Il semblerait que le Chef du gouvernement désigné, Mehdi Jomâa, a pris la décision après moult tergiversations de garder Lotfi Ben Jeddou dans la nouvelle formation gouvernementale à la tête du ministère de l’Intérieur.
Cette décision n’a bien sûr pas plu à certains partis politiques, dont essentiellement le Front Populaire. Elle a aussi provoqué de nombreuses réactions dans les coulisses, des réactions qui ont suscité la polémique tant le poste en question est considéré comme la clé de voûte de ce nouveau cabinet ministériel.
Certaines parties ont estimé illogique de garder un ministre qui a fait partie du gouvernement Laârayedh, surtout que c’est au cours de son investiture que l’assassinat de Mohamed Brahmi a eu lieu sans que ce crime ainsi que celui de Belaïd ne soient élucidés.

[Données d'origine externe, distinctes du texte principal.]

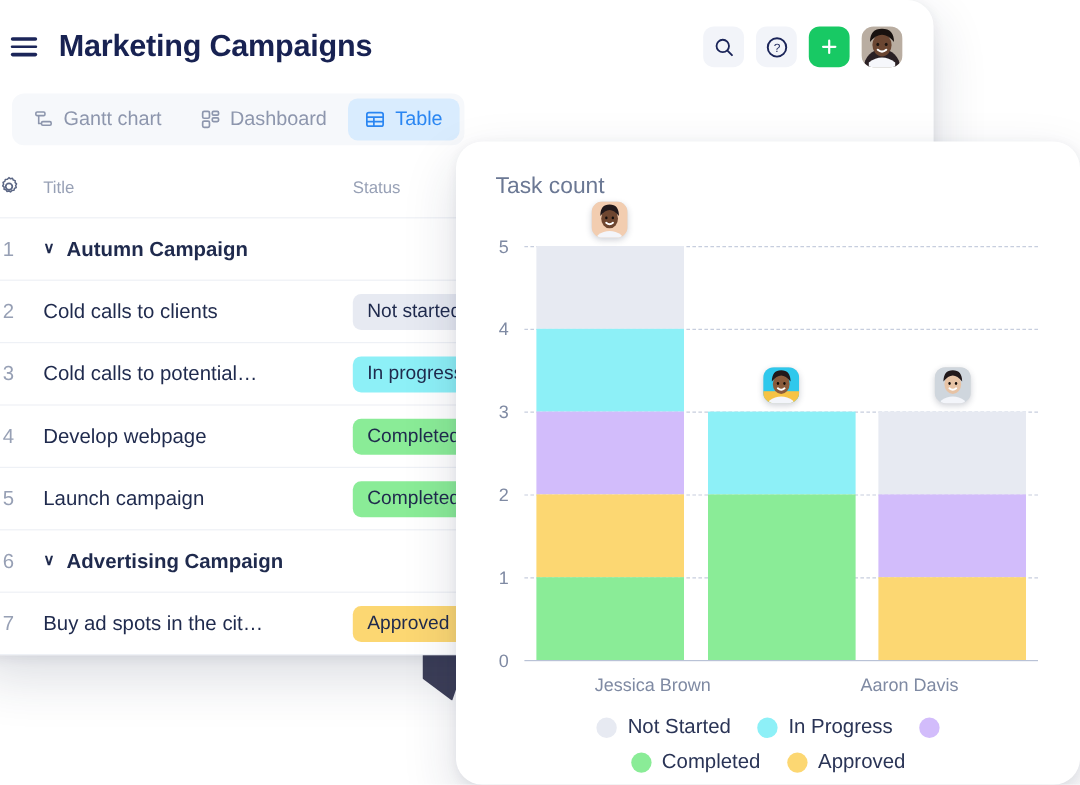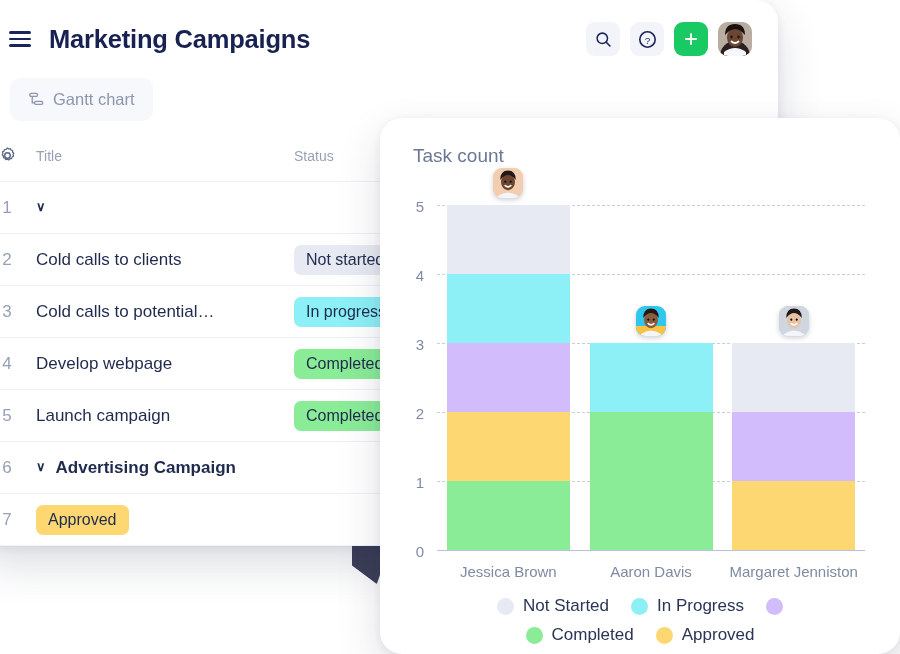--- a/index.html
+++ b/index.html
@@ -252,38 +252,57 @@
 
     <div class="tabs">
       <div class="tab">
         <svg width="17" height="17" viewBox="0 0 18 18">
           <rect x="2" y="2.5" width="8" height="3.2" rx="1.1" fill="none" stroke="#8d96ad" stroke-width="1.4"></rect>
           <rect x="7" y="11" width="8.5" height="3.2" rx="1.1" fill="none" stroke="#8d96ad" stroke-width="1.4"></rect>
           <path d="M4.5 5.7 L4.5 12.6 L7 12.6" fill="none" stroke="#8d96ad" stroke-width="1.4"></path>
         </svg>
         <span>Gantt chart</span>
       </div>
+      <div class="tab">
+        <svg width="17" height="17" viewBox="0 0 18 18">
+          <rect x="2" y="2" width="6" height="6" rx="1.3" fill="none" stroke="#8d96ad" stroke-width="1.5"></rect>
+          <rect x="10.5" y="2" width="5.5" height="3.3" rx="1.1" fill="none" stroke="#8d96ad" stroke-width="1.5"></rect>
+          <rect x="10.5" y="7.6" width="5.5" height="3.3" rx="1.1" fill="none" stroke="#8d96ad" stroke-width="1.5"></rect>
+          <rect x="2" y="10.5" width="6" height="5.5" rx="1.3" fill="none" stroke="#8d96ad" stroke-width="1.5"></rect>
+        </svg>
+        <span>Dashboard</span>
+      </div>
+      <div class="tab active">
+        <svg width="17" height="17" viewBox="0 0 18 18">
+          <rect x="1.8" y="3" width="14.4" height="12" rx="1.8" fill="none" stroke="#2a86f2" stroke-width="1.5"></rect>
+          <line x1="1.8" y1="7" x2="16.2" y2="7" stroke="#2a86f2" stroke-width="1.5"></line>
+          <line x1="1.8" y1="11" x2="16.2" y2="11" stroke="#2a86f2" stroke-width="1.5"></line>
+          <line x1="8" y1="7" x2="8" y2="15" stroke="#2a86f2" stroke-width="1.5"></line>
+        </svg>
+        <span>Table</span>
+      </div>
     </div>
 
     <div class="table-wrap">
       <div class="t-head">
         <div class="col-gear">
           <svg width="19" height="19" viewBox="0 0 20 20">
             <circle cx="10" cy="10" r="2.9" fill="none" stroke="#5b6684" stroke-width="1.5"></circle>
             <path d="M10 1.6 l1.5 1.1 1.8 -.5 .8 1.7 1.8 .5 -.1 1.9 1.4 1.2 -.9 1.6 .6 1.8 -1.7 .9 -.5 1.8 -1.9 .1 -1.3 1.4 -1.6 -.9 -1.8 .5 -.9 -1.7 -1.8 -.5 .1 -1.9 -1.4 -1.2 .9 -1.6 -.6 -1.8 1.7 -.9 .5 -1.8 1.9 -.1z" transform="translate(0,0) scale(0.93) translate(0.7,0.7)" fill="none" stroke="#5b6684" stroke-width="1.4" stroke-linejoin="round"></path>
           </svg>
         </div>
         <div class="col-title hdr">Title</div>
         <div class="col-status hdr">Status</div>
       </div>
       <div id="rows">
           <div class="t-row">
             <div class="col-num rownum">1</div>
             <div class="col-title cell-title group">
               <span class="chev">∨</span>
+              <span>Autumn Campaign</span>
             </div>
             <div class="col-status"></div>
           </div>
           <div class="t-row">
             <div class="col-num rownum">2</div>
             <div class="col-title cell-title">
               <span>Cold calls to clients</span>
             </div>
             <div class="col-status"><span class="badge" style="background: rgb(231, 234, 242);">Not started</span></div>
           </div>
@@ -311,20 +330,23 @@
           <div class="t-row">
             <div class="col-num rownum">6</div>
             <div class="col-title cell-title group">
               <span class="chev">∨</span>
               <span>Advertising Campaign</span>
             </div>
             <div class="col-status"></div>
           </div>
           <div class="t-row">
             <div class="col-num rownum">7</div>
+            <div class="col-title cell-title">
+              <span>Buy ad spots in the cit…</span>
+            </div>
             <div class="col-status"><span class="badge" style="background: rgb(252, 215, 114);">Approved</span></div>
           </div>
         </div>
     </div>
   </div>
 
   <div class="chart-panel">
     <div class="chart-title">Task count</div>
 
     <div class="plot" id="plot">
@@ -388,21 +410,20 @@
               <ellipse cx="17.7" cy="13.6" rx="1" ry="1.2" fill="#120d0b"></ellipse>
               <path d="M12.2 17.6 q2.8 2.5 5.6 0" stroke="#ffffff" stroke-width="1.6" fill="none" stroke-linecap="round"></path>
               <path d="M5 28 q10 -7 20 0 l0 4 l-20 0z" fill="#f3f5fa"></path>
             </svg></div>
         </div>
       </div>
 
     <div class="xlabels" id="xlabels">
         <div class="xlabel">Jessica Brown</div>
         <div class="xlabel">Aaron Davis</div>
-        <div class="xlabel">Margaret Jenniston</div>
       </div>
 
     <div class="legend">
       <div class="legend-row" id="legend-row-1">
           <div class="legend-item">
             <span class="swatch" style="background: rgb(231, 234, 242);"></span>
             <span class="legend-label">Not Started</span>
           </div>
           <div class="legend-item">
             <span class="swatch" style="background: rgb(141, 240, 247);"></span>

D’autres parties poussent à changer Ben Jeddou parce que les syndicats font des pressions pour qu’il reste. Selon eux, sa reconduction sous ce genre de pressions implique qu’il ne sera jamais libre de ses décisions puisqu’il a tiré sa légitimité du soutien des syndicats des forces de l’ordre, qui feront désormais ce qu’ils voudront.
D’un autre côté, certaines parties avancent que la feuille de route a seulement exigé que les ministres du nouveau gouvernement soient technocrates sans aucune appartenance politique. Ce qui fait qu’il n’y a aucune raison d’écarter Ben Jeddou qui maitrise parfaitement le ministère.

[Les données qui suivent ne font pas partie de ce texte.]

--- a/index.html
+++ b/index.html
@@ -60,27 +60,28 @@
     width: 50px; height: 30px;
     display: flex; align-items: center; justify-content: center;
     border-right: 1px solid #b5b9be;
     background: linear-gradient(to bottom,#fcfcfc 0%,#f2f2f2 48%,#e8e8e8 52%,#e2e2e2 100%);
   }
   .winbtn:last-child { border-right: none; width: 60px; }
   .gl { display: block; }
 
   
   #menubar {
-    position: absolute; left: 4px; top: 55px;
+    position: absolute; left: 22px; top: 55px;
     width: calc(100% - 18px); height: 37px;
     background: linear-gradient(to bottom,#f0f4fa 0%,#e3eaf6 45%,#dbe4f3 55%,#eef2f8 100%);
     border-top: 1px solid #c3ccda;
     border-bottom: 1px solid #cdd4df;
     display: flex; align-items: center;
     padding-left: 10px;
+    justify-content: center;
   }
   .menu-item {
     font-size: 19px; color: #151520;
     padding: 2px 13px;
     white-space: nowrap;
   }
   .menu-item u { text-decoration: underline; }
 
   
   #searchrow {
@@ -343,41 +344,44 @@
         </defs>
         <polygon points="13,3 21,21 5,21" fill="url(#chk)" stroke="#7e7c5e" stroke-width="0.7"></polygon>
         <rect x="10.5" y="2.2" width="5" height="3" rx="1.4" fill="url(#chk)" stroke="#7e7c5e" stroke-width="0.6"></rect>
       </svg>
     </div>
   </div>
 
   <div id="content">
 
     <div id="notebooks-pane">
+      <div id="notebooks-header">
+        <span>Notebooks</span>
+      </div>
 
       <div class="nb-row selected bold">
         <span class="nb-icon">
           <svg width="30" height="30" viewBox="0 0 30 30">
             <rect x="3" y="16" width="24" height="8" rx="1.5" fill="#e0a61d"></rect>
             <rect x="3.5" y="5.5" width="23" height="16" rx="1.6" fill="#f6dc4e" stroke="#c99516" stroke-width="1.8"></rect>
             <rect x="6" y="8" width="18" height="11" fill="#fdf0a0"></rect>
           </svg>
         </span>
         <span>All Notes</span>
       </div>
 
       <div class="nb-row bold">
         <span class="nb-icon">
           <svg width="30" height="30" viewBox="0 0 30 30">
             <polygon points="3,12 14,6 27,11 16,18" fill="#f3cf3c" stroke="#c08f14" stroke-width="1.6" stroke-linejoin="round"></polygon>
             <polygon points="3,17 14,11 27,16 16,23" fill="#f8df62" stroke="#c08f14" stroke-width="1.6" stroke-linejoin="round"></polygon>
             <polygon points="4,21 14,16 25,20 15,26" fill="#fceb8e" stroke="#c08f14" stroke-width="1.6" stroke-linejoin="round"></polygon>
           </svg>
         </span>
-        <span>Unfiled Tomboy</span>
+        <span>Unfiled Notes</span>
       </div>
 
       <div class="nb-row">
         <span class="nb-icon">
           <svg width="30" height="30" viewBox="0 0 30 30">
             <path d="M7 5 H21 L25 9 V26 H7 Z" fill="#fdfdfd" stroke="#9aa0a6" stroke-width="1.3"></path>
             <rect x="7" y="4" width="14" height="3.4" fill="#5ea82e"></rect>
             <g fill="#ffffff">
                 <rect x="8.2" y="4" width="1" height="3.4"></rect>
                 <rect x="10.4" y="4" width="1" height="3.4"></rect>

Ces mêmes parties insistent surtout sur le fait qu’en aucun cas, Mehdi Jomâa ne devrait céder aux pressions quelles qu’elles soient, sinon cela influencera sur l’indépendance du Premier ministre et sur son pouvoir décisionnel.
Cette situation, très complexe pour le nouveau Chef du gouvernement, semble lui avoir posé beaucoup de problème, et il aurait même songé à se retirer, comme l’a rapporté le quotidien Al Chourouk.
En effet, il est connu que dans les coulisses, les pressions et les tergiversations fusent de toutes parts, chose qui ne simplifie guère la tâche de Mehdi Jomâa.